==== RECORDS FOR THIS EXERCISE
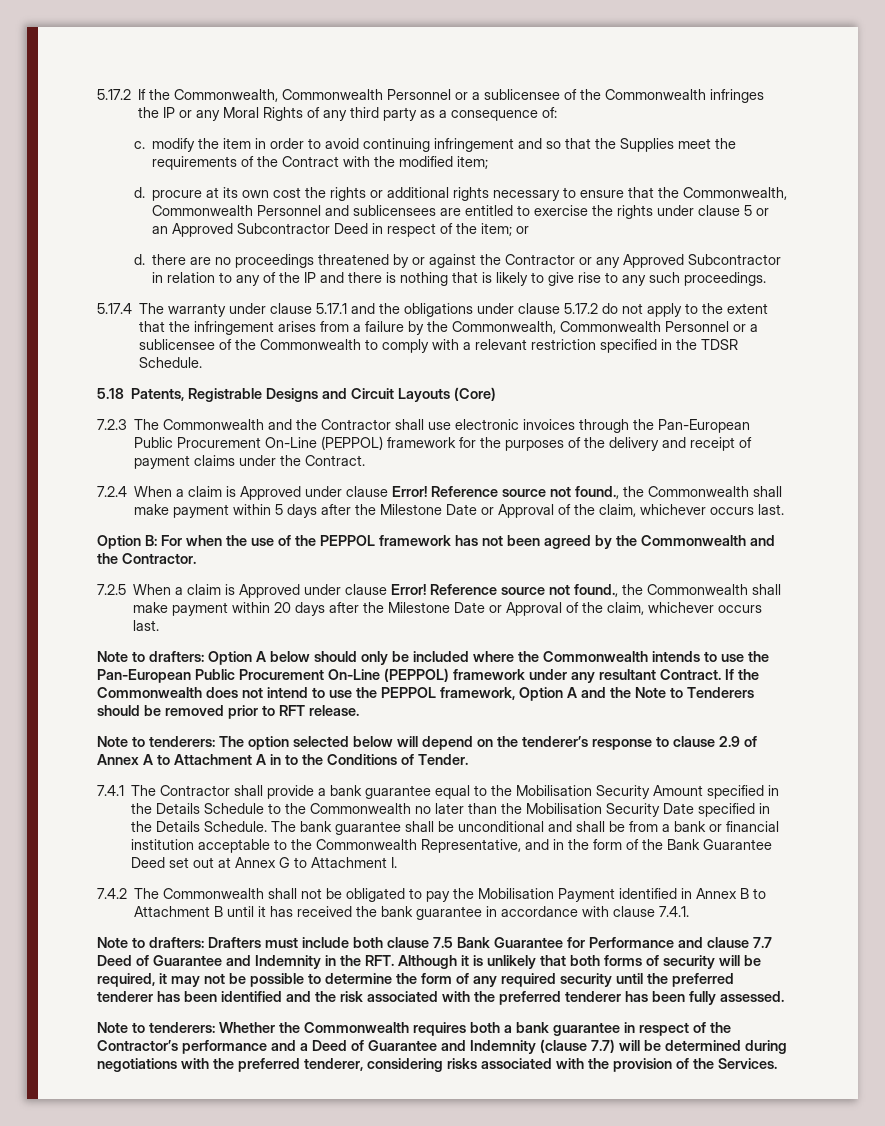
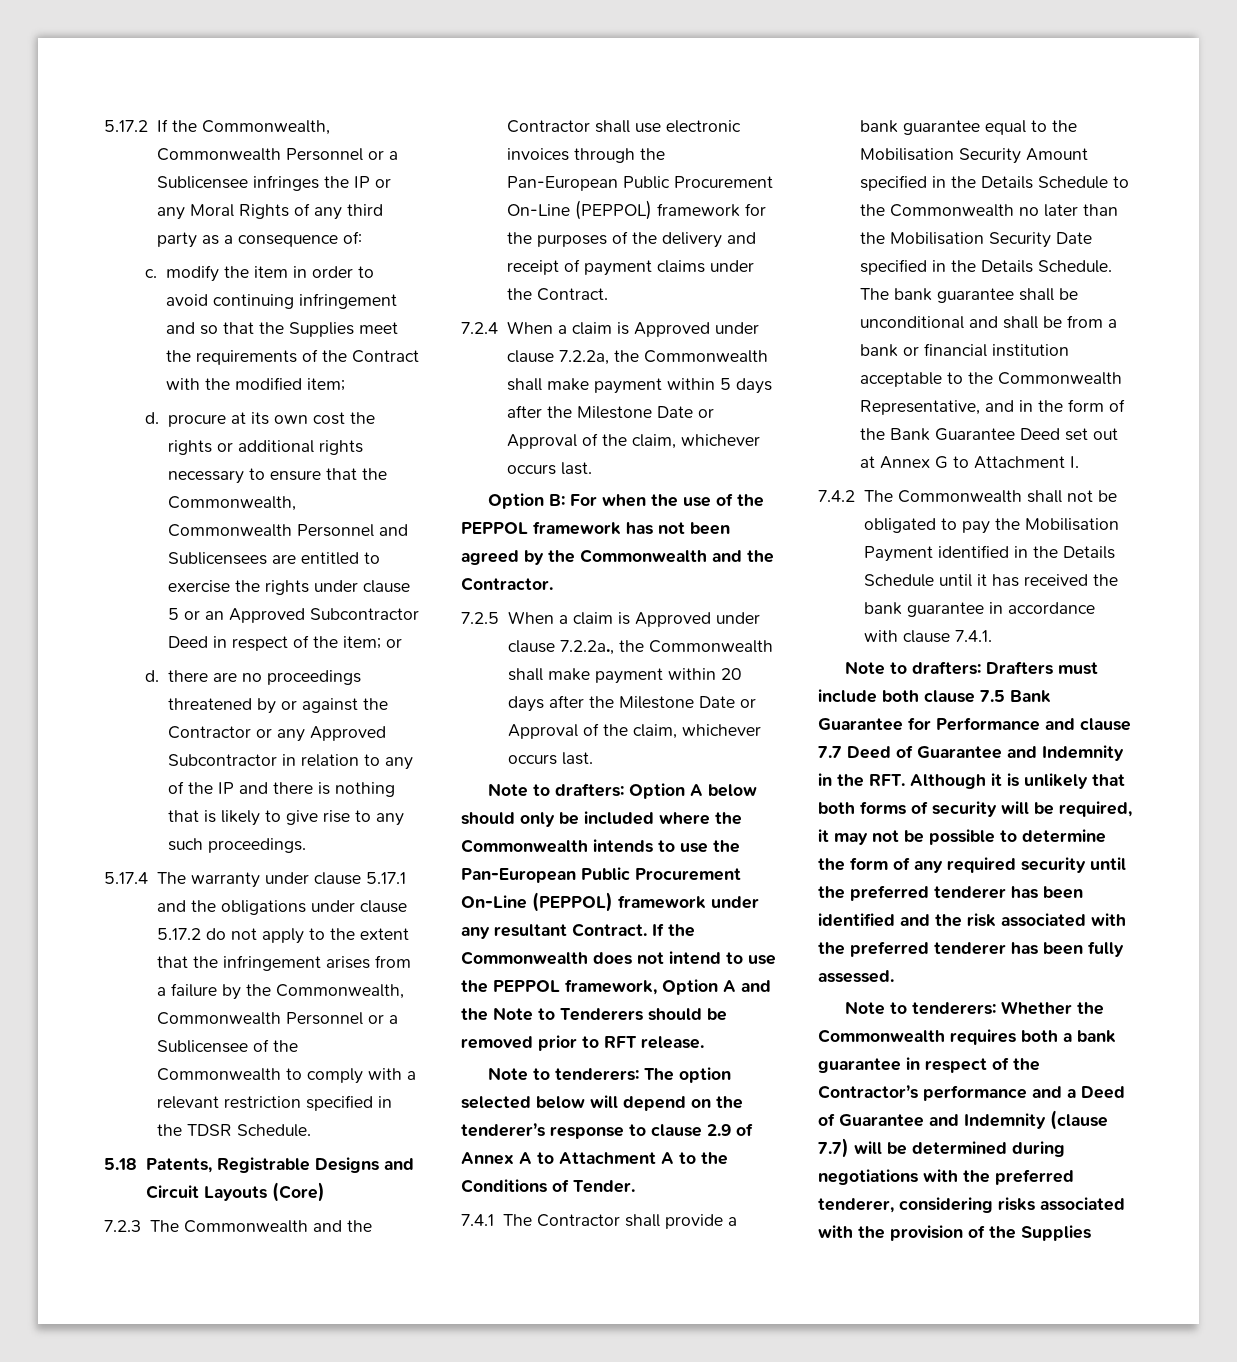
- 5.17.2 If the Commonwealth, Commonwealth Personnel or a sublicensee of the Commonwealth infringes the IP or any Moral Rights of any third party as a consequence of:
+ 5.17.2 If the Commonwealth, Commonwealth Personnel or a Sublicensee infringes the IP or any Moral Rights of any third party as a consequence of:
- d. procure at its own cost the rights or additional rights necessary to ensure that the Commonwealth, Commonwealth Personnel and sublicensees are entitled to exercise the rights under clause 5 or an Approved Subcontractor Deed in respect of the item; or
+ d. procure at its own cost the rights or additional rights necessary to ensure that the Commonwealth, Commonwealth Personnel and Sublicensees are entitled to exercise the rights under clause 5 or an Approved Subcontractor Deed in respect of the item; or
- 5.17.4 The warranty under clause 5.17.1 and the obligations under clause 5.17.2 do not apply to the extent that the infringement arises from a failure by the Commonwealth, Commonwealth Personnel or a sublicensee of the Commonwealth to comply with a relevant restriction specified in the TDSR Schedule.
+ 5.17.4 The warranty under clause 5.17.1 and the obligations under clause 5.17.2 do not apply to the extent that the infringement arises from a failure by the Commonwealth, Commonwealth Personnel or a Sublicensee of the Commonwealth to comply with a relevant restriction specified in the TDSR Schedule.
- 7.2.4 When a claim is Approved under clause Error! Reference source not found., the Commonwealth shall make payment within 5 days after the Milestone Date or Approval of the claim, whichever occurs last.
+ 7.2.4 When a claim is Approved under clause 7.2.2a, the Commonwealth shall make payment within 5 days after the Milestone Date or Approval of the claim, whichever occurs last.
- 7.2.5 When a claim is Approved under clause Error! Reference source not found., the Commonwealth shall make payment within 20 days after the Milestone Date or Approval of the claim, whichever occurs last.
+ 7.2.5 When a claim is Approved under clause 7.2.2a., the Commonwealth shall make payment within 20 days after the Milestone Date or Approval of the claim, whichever occurs last.
- Note to tenderers: The option selected below will depend on the tenderer’s response to clause 2.9 of Annex A to Attachment A in to the Conditions of Tender.
+ Note to tenderers: The option selected below will depend on the tenderer’s response to clause 2.9 of Annex A to Attachment A to the Conditions of Tender.
- 7.4.2 The Commonwealth shall not be obligated to pay the Mobilisation Payment identified in Annex B to Attachment B until it has received the bank guarantee in accordance with clause 7.4.1.
+ 7.4.2 The Commonwealth shall not be obligated to pay the Mobilisation Payment identified in the Details Schedule until it has received the bank guarantee in accordance with clause 7.4.1.
- Note to tenderers: Whether the Commonwealth requires both a bank guarantee in respect of the Contractor’s performance and a Deed of Guarantee and Indemnity (clause 7.7) will be determined during negotiations with the preferred tenderer, considering risks associated with the provision of the Services.
+ Note to tenderers: Whether the Commonwealth requires both a bank guarantee in respect of the Contractor’s performance and a Deed of Guarantee and Indemnity (clause 7.7) will be determined during negotiations with the preferred tenderer, considering risks associated with the provision of the Supplies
========
# TO DO:
Run a filter over the data above and keep each line that contains the word "negotiations".

# RESULT:
- Note to tenderers: Whether the Commonwealth requires both a bank guarantee in respect of the Contractor’s performance and a Deed of Guarantee and Indemnity (clause 7.7) will be determined during negotiations with the preferred tenderer, considering risks associated with the provision of the Services.
+ Note to tenderers: Whether the Commonwealth requires both a bank guarantee in respect of the Contractor’s performance and a Deed of Guarantee and Indemnity (clause 7.7) will be determined during negotiations with the preferred tenderer, considering risks associated with the provision of the Supplies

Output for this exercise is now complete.